Description of the task |
Retype, without changes or pictures, only the lines that begin at the one containing "color: #bef264 ->" and end at the last line of the records that follow.

········

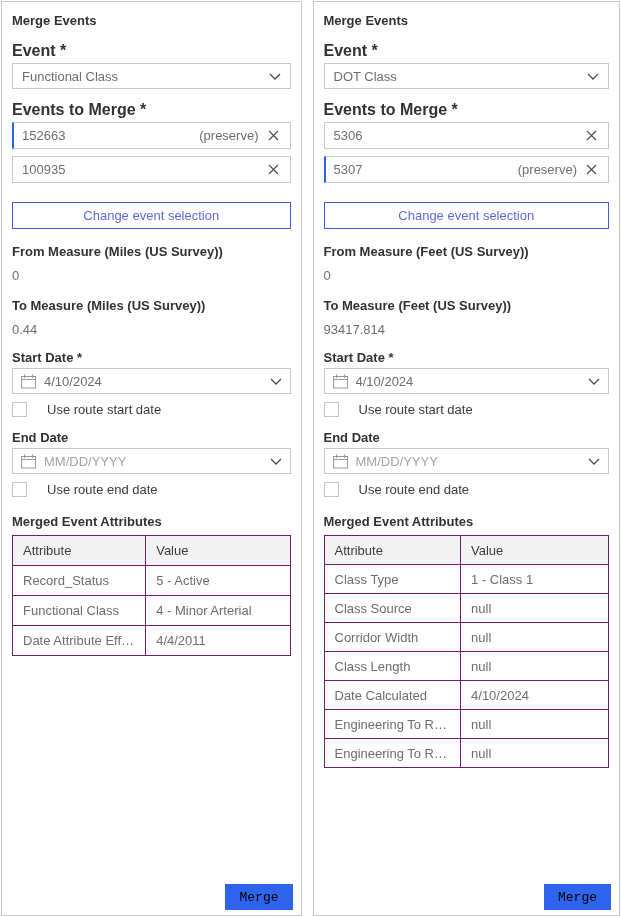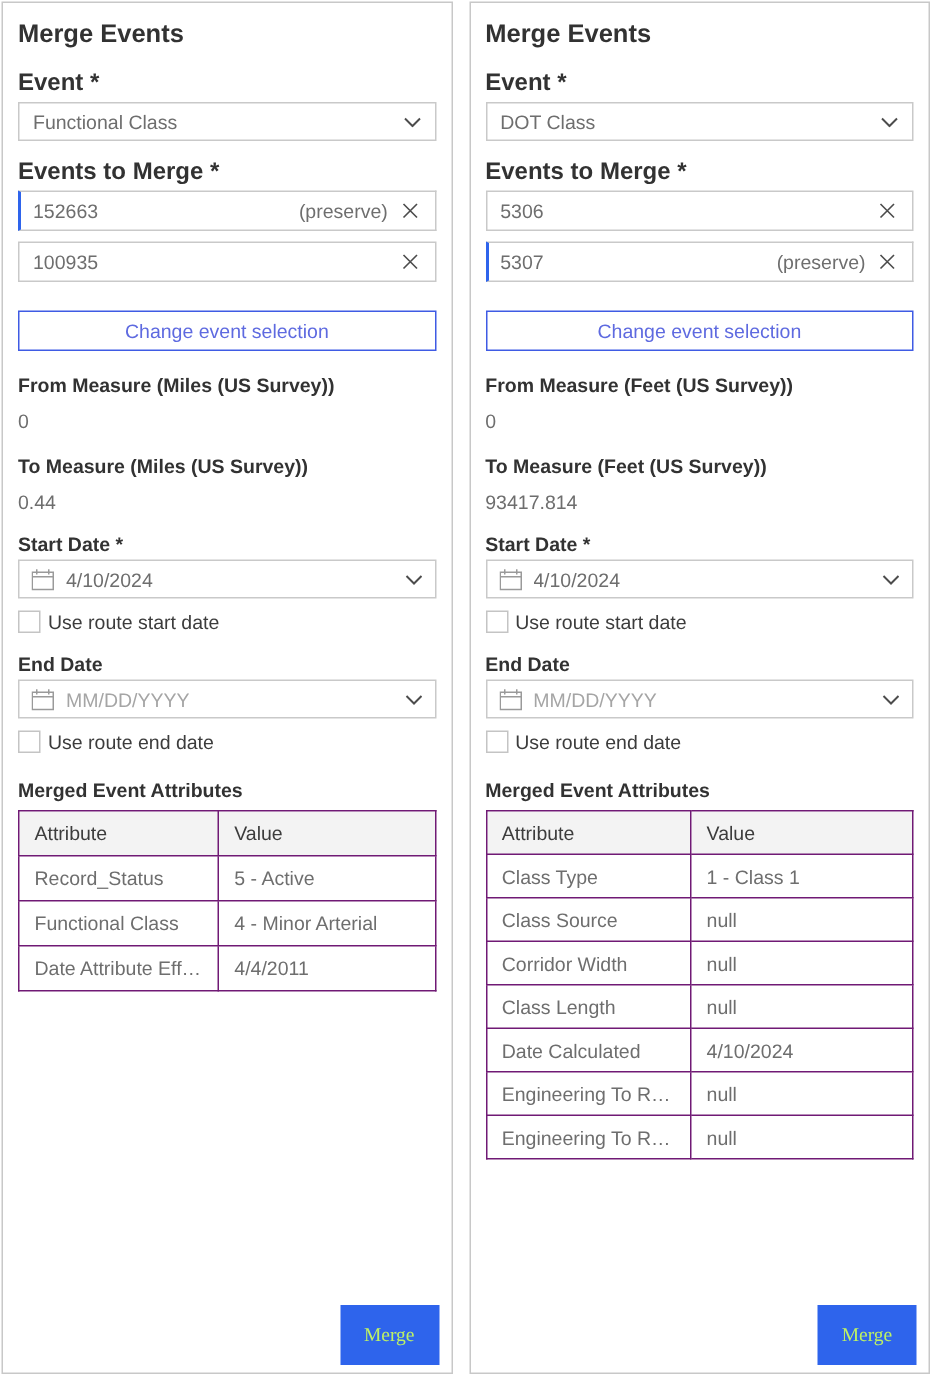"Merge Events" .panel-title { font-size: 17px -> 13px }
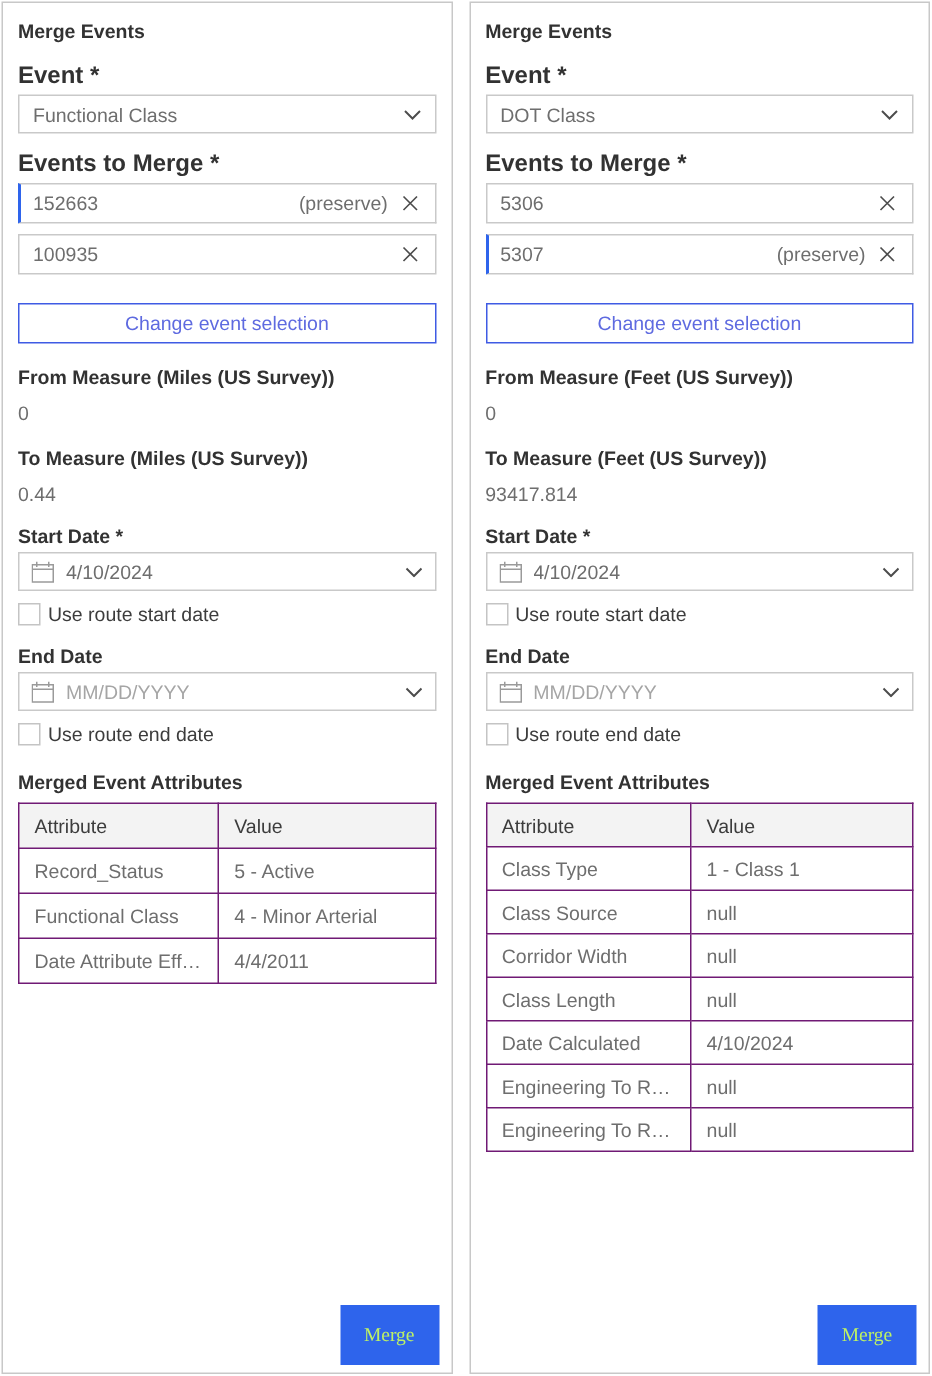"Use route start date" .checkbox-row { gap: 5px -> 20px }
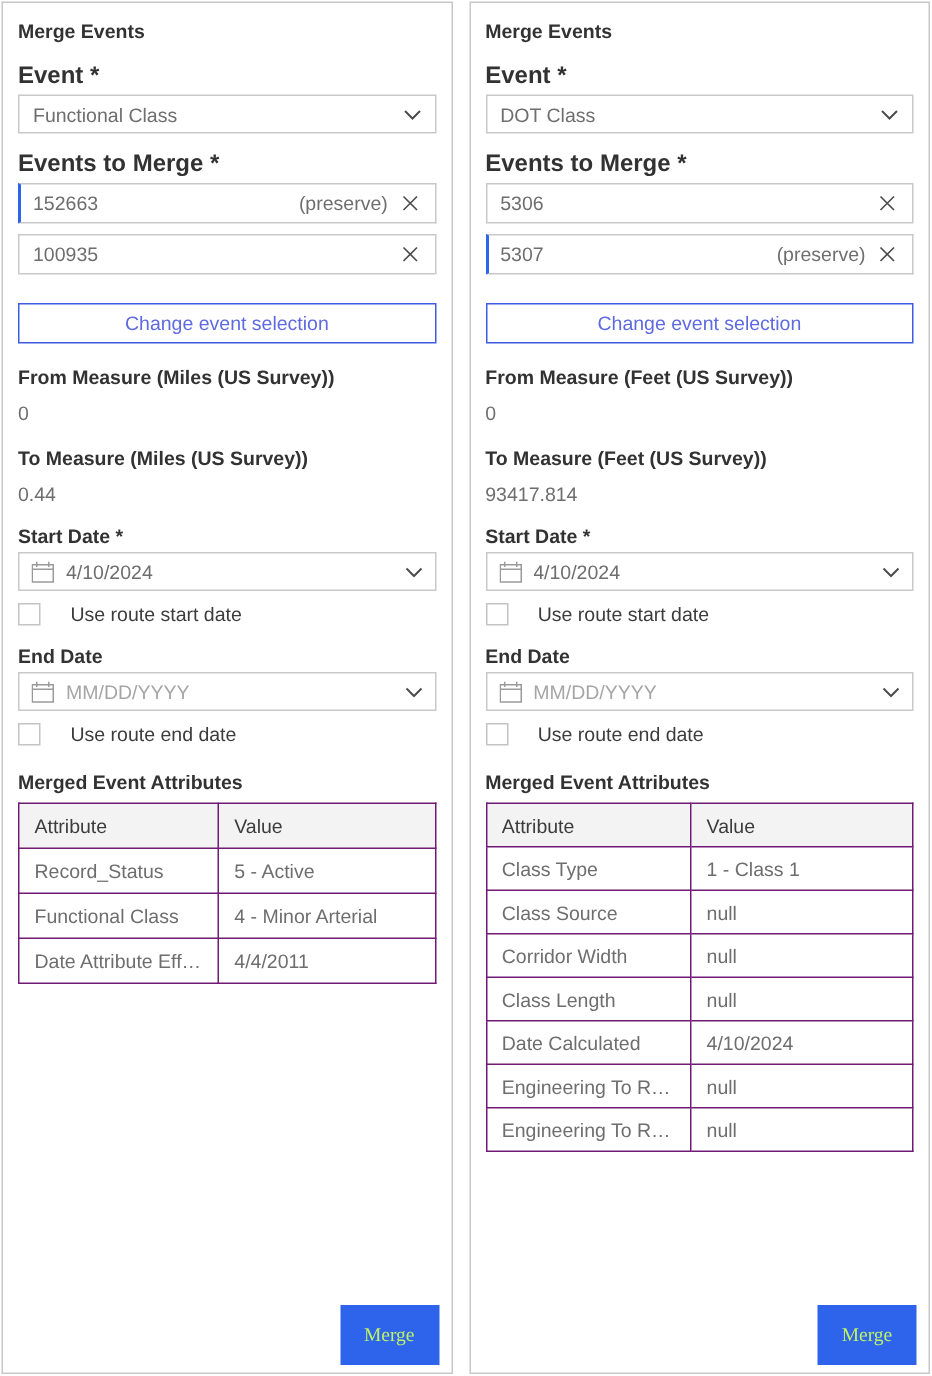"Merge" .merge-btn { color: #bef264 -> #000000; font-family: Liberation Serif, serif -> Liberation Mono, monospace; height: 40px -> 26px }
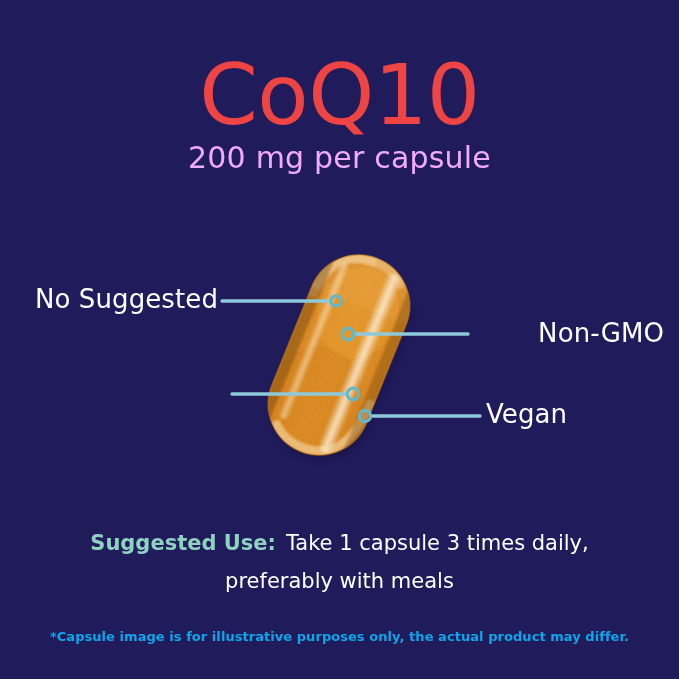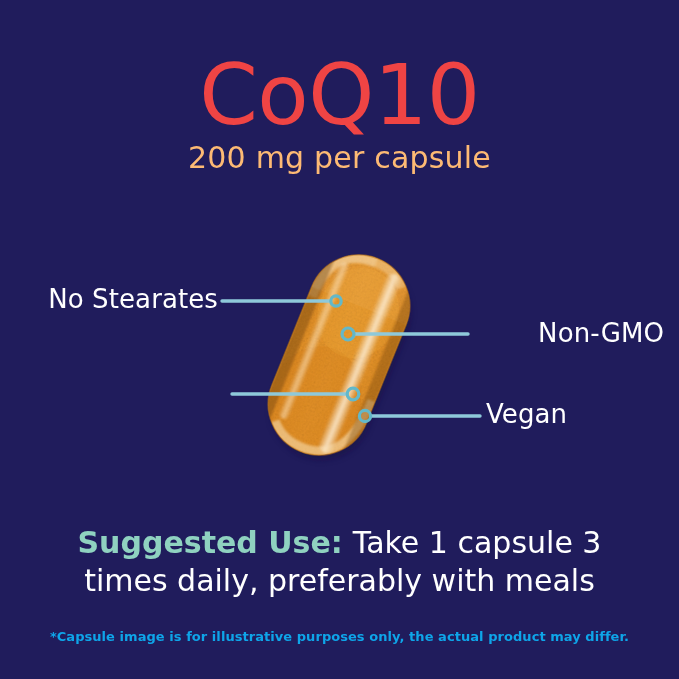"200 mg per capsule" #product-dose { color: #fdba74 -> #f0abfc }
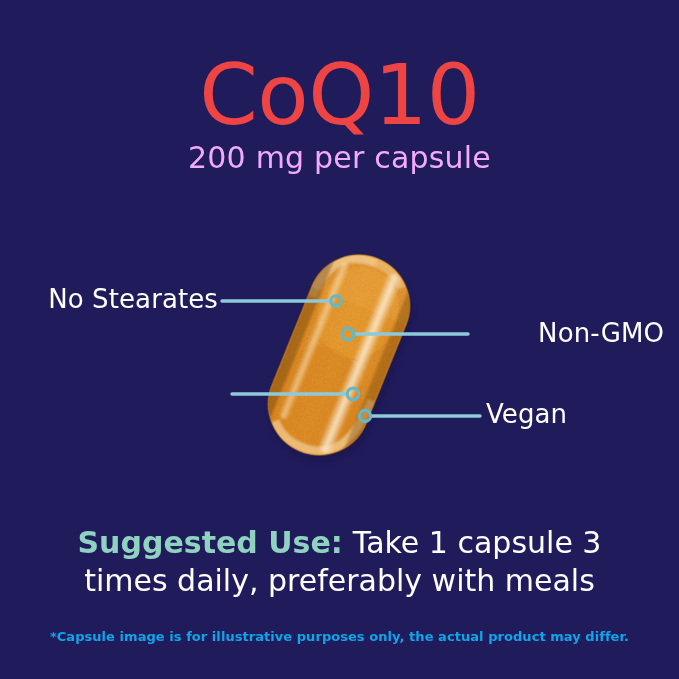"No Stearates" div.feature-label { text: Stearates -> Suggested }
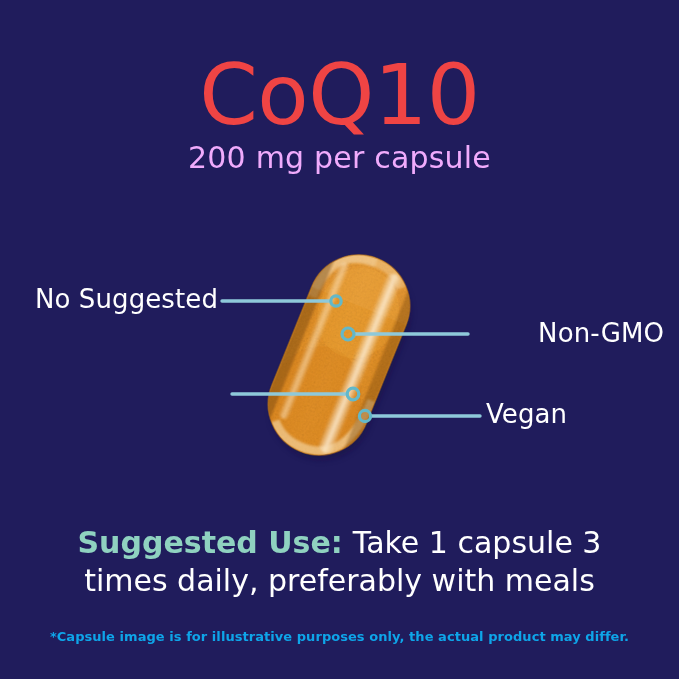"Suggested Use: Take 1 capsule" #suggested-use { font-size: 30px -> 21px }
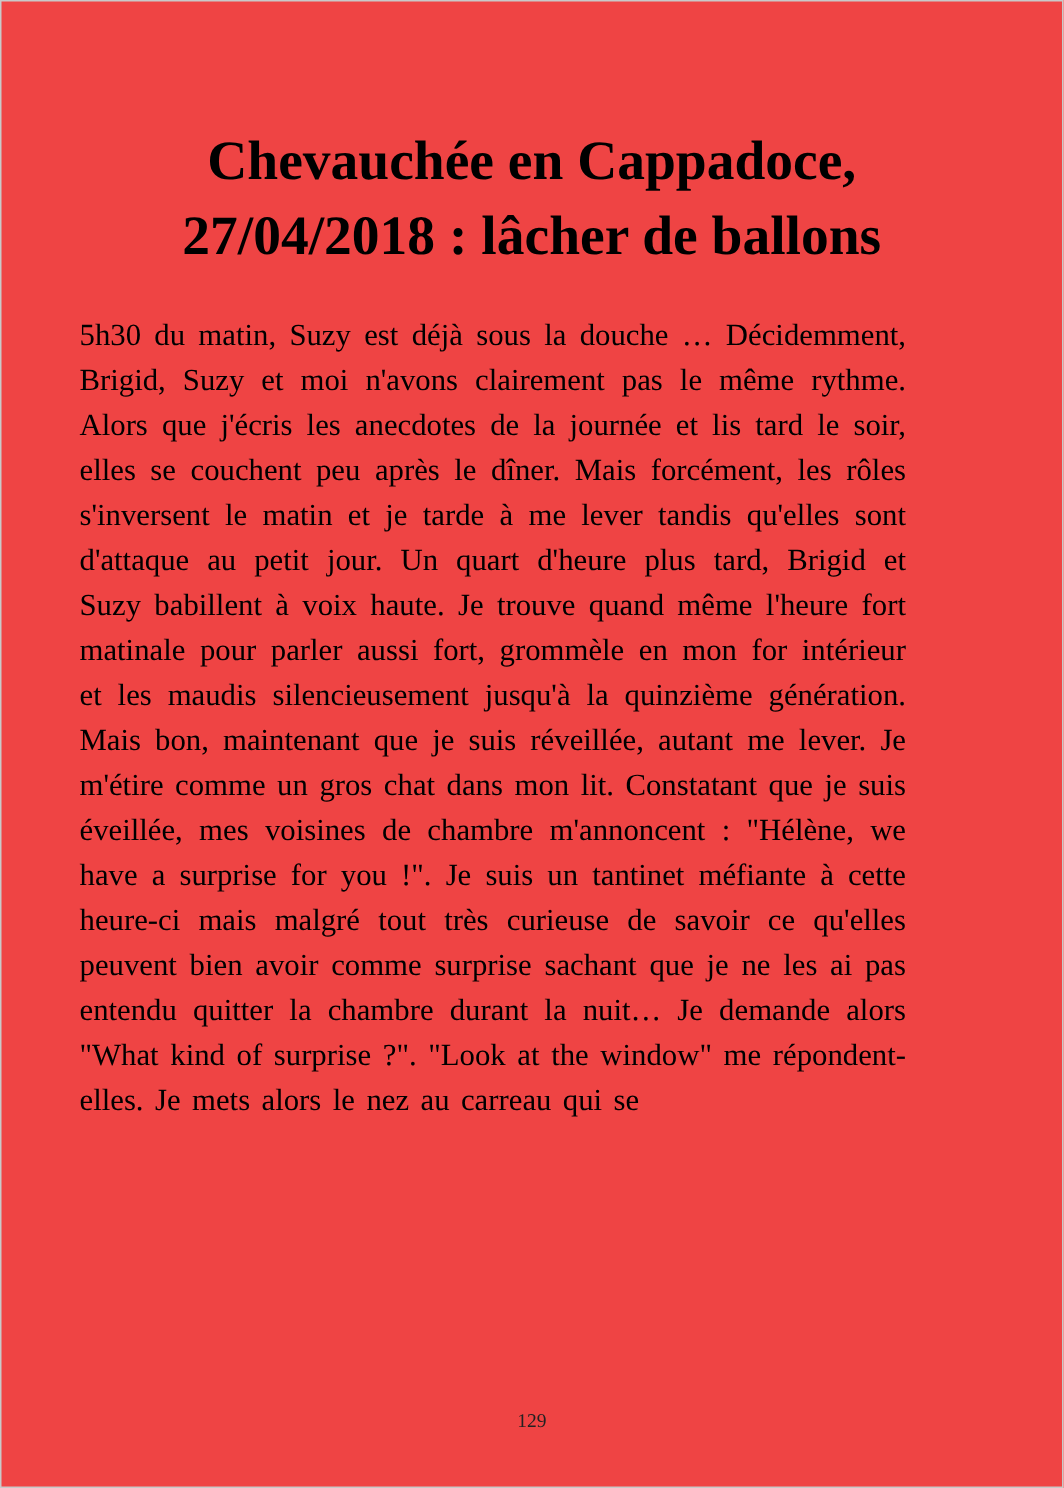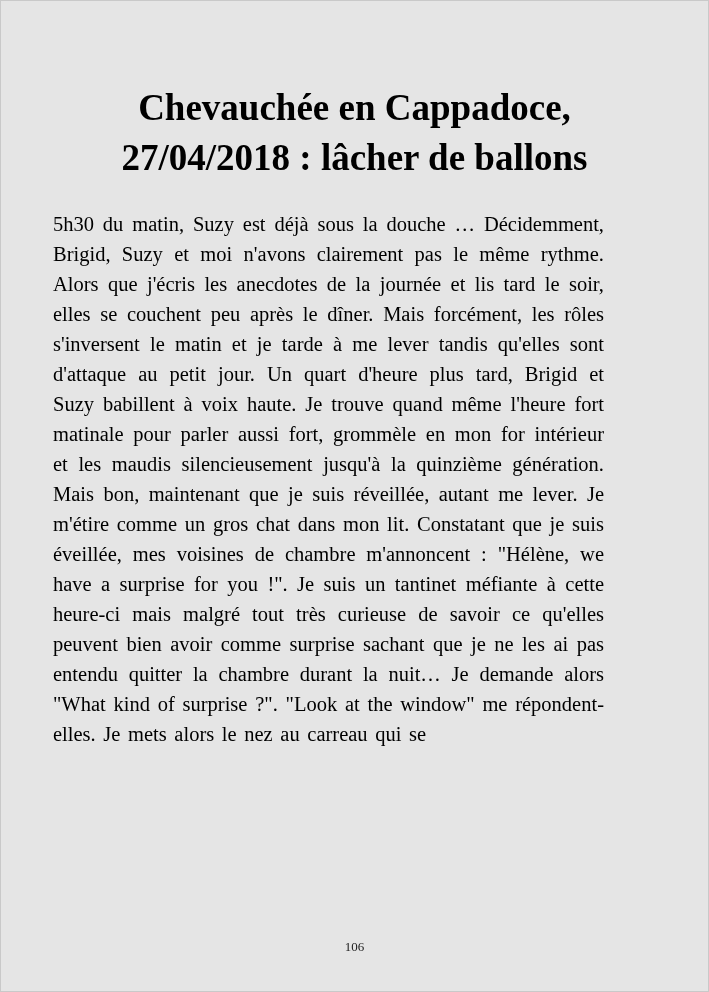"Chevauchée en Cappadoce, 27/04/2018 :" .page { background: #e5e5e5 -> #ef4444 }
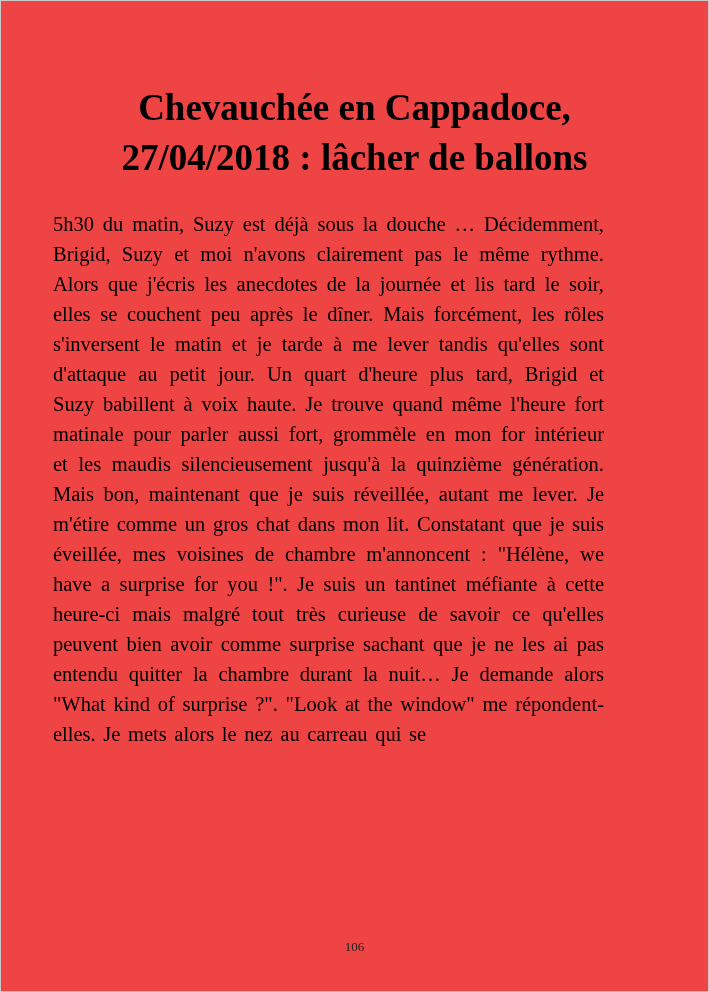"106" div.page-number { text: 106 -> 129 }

········

Response box |
"Merge" .merge-btn { color: #bef264 -> #000000; font-family: Liberation Serif, serif -> Liberation Mono, monospace; height: 40px -> 26px }
"200 mg per capsule" #product-dose { color: #fdba74 -> #f0abfc }
"No Stearates" div.feature-label { text: Stearates -> Suggested }
"Suggested Use: Take 1 capsule" #suggested-use { font-size: 30px -> 21px }
"Chevauchée en Cappadoce, 27/04/2018 :" .page { background: #e5e5e5 -> #ef4444 }
"106" div.page-number { text: 106 -> 129 }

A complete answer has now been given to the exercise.